While many proceed to debate the role of AI in healthcare, startups are fully embracing the technology – with the total support of enterprise capital firms. Today based in San Francisco TriomicsA startup searching for to speed up cancer treatment with generative AI announced it has raised $15 million from Lightspeed, Nexus Venture Partners, General Catalyst and Y Combinator.
Founded by former MIT and Adobe researchers Sarim Khan and Hrituraj Singh, Triomics has developed a family of huge language models (LLMs) called OncoLLM that streamline the complex and time-consuming oncology-related workflows that medical center employees must complete correct treatment path for a patient.
The models work with a spread of workflow-specific tools and are proven to finish tasks that will normally take days or perhaps weeks in only minutes.
“We have successfully brought together expertise in two complex functional areas: our AI researchers, who specialise in adapting language models to specific domains, and our clinical staff, who’ve many years of oncology-specific experience.” This allows our software to leverage the strengths of those advanced Complementing models while proactively addressing potential deficiencies – all while considering the intricacies of cancer research and care,” Singh said in an announcement.
What exactly does Triomics want to resolve?
Today thousands and thousands of individuals suffer from cancer. The number of latest cases has increased over time and is estimated to affect 35 million people by 2050 – a 77% increase from the 20 million cases in 2022. In this case, medical facilities and cancer treatment centers are inevitably under pressure. primarily because of the shrinking healthcare workforce.
Currently, most cancer care nurses and staff determine patients' treatment pathway or clinical trial eligibility using manual chart reviews, where they manually review your entire longitudinal record to discover relevant data points.

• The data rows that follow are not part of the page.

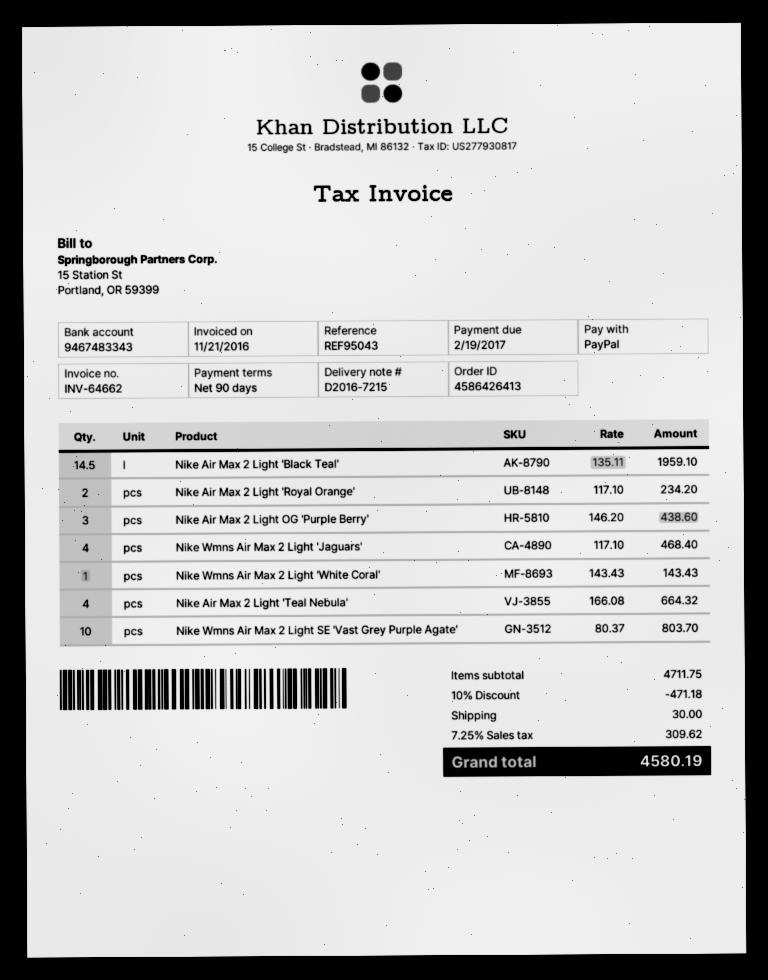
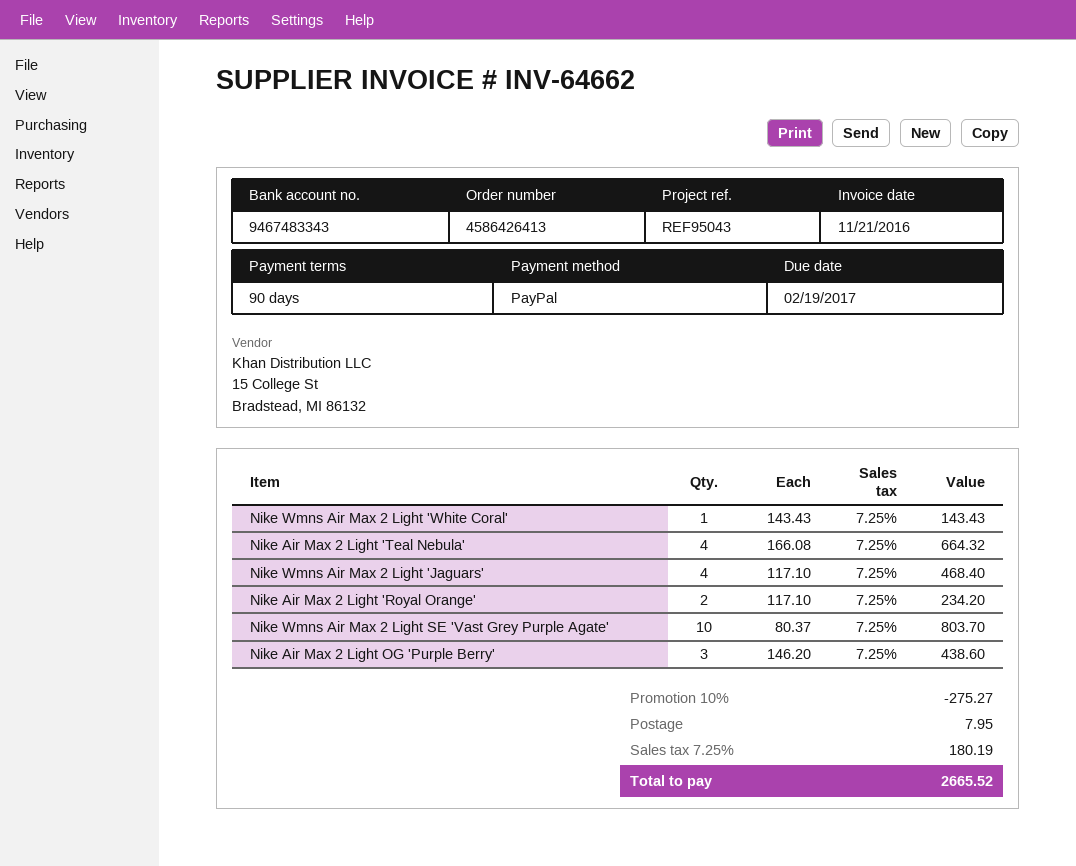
Nike Air Max 2 Light 'Black Teal': 14.5 x 135.11 = 1959.10 -> none
discount: 10% = 471.18 -> 10% = 275.27
shipping: 30.00 -> 7.95
tax: 7.25% = 309.62 -> 7.25% = 180.19
total: 4580.19 -> 2665.52

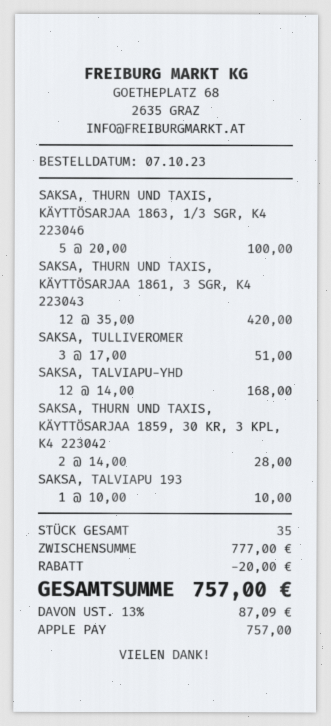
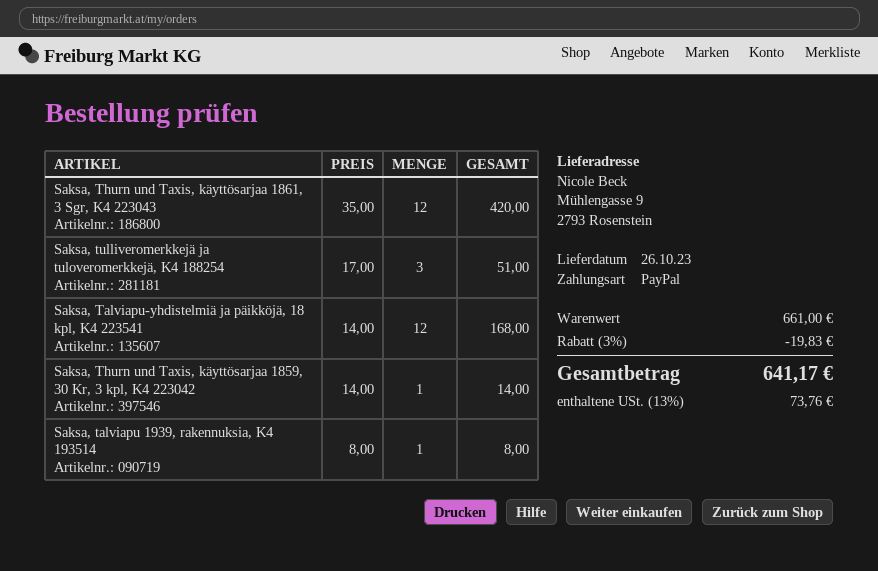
payment method: Apple Pay -> PayPal
SAKSA, THURN UND TAXIS, KÄYTTÖSARJAA 1863, 1/3 SGR, K4 223046: 5 x 20.00 = 100.00 -> none
SAKSA, THURN UND TAXIS, KÄYTTÖSARJAA 1859, 30 KR, 3 KPL, K4 223042: 2 x 14.00 = 28.00 -> 1 x 14.00 = 14.00
SAKSA, TALVIAPU 193: 1 x 10.00 = 10.00 -> 1 x 8.00 = 8.00
subtotal: 777.00 -> 661.00
discount: 20.00 -> 19.83
tax: 13% = 87.09 -> 13% = 73.76
total: 757.00 -> 641.17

This includes every thing from unstructured free-text notes from doctors to check reports and takes lots of time, resulting in clinical delays comparable to patients missing trials or biomarker-driven treatments.
Triomics addresses this problem by making the oncology-focused OncoLLM available to care centers and allowing them to optimize the model using their very own internal datasets to be used with the corporate's workflow automation offerings.
“OncoLLM is actually a family of models, with each model serving different purposes, including retriever and generator models. Some of them are trained from scratch and others are tuned on SOTA open source models.” Our models undergo extensive fine-tuning using each vendor's proprietary data and reinforcement learning, leveraging human feedback for tailored learning. We employ customized models for every partner institution,” Khan told VentureBeat.
Once aligned with the ability, the models are deployed in Triomics' software offerings, which integrate with health system EHRs to support specific care workflows. The company currently has two products: Harmony and Prism. The former curates the info for registration, reporting or research purposes, while the latter handles patient-study matching by pre-screening oncology patients to search out relevant clinical trials. On a big scale, this reduces the time it takes to review patient records from days or perhaps weeks to simply just a few minutes.
When the model and associated software were tested by the Medical College of Wisconsin Cancer Center, teams found that the offering outperformed larger open source and proprietary LLMs in patient-study matching while still using qualified medical examiners and GPT-4 competed much smaller and 35 times cheaper. Since then, the corporate has also developed one other variant of OncoLLM (70B), which surpasses each GPT-4 and medical examiners when it comes to accuracy.
The goal is to attain scale
With this round of funding, Triomics plans to expand its team across functions and expand the reach of the product.
The company has already signed several contracts and goals to draw over a dozen partner institutions by the top of the yr. It says there is no such thing as a fixed pricing strategy because the OncoLLM-based solution is tailor-made for every customer.
“We are either testing or actively collaborating with half a dozen academic medical centers, and the numbers needs to be within the double digits by the top of the summer. We have also begun expanding our customer base beyond academic centers and getting into agreements with large community oncology practices to enhance the lives of as many patients as possible,” said Khan.
While some solutions help align patient studies, Khan points out that the corporate has developed a specialization in oncology with OncoLLM-based software. Additionally, he says most other solutions on this space usually are not Gen-AI native and depend on leveraging/modifying older technologies without the scaling advantage or incremental ROI that the industry demands.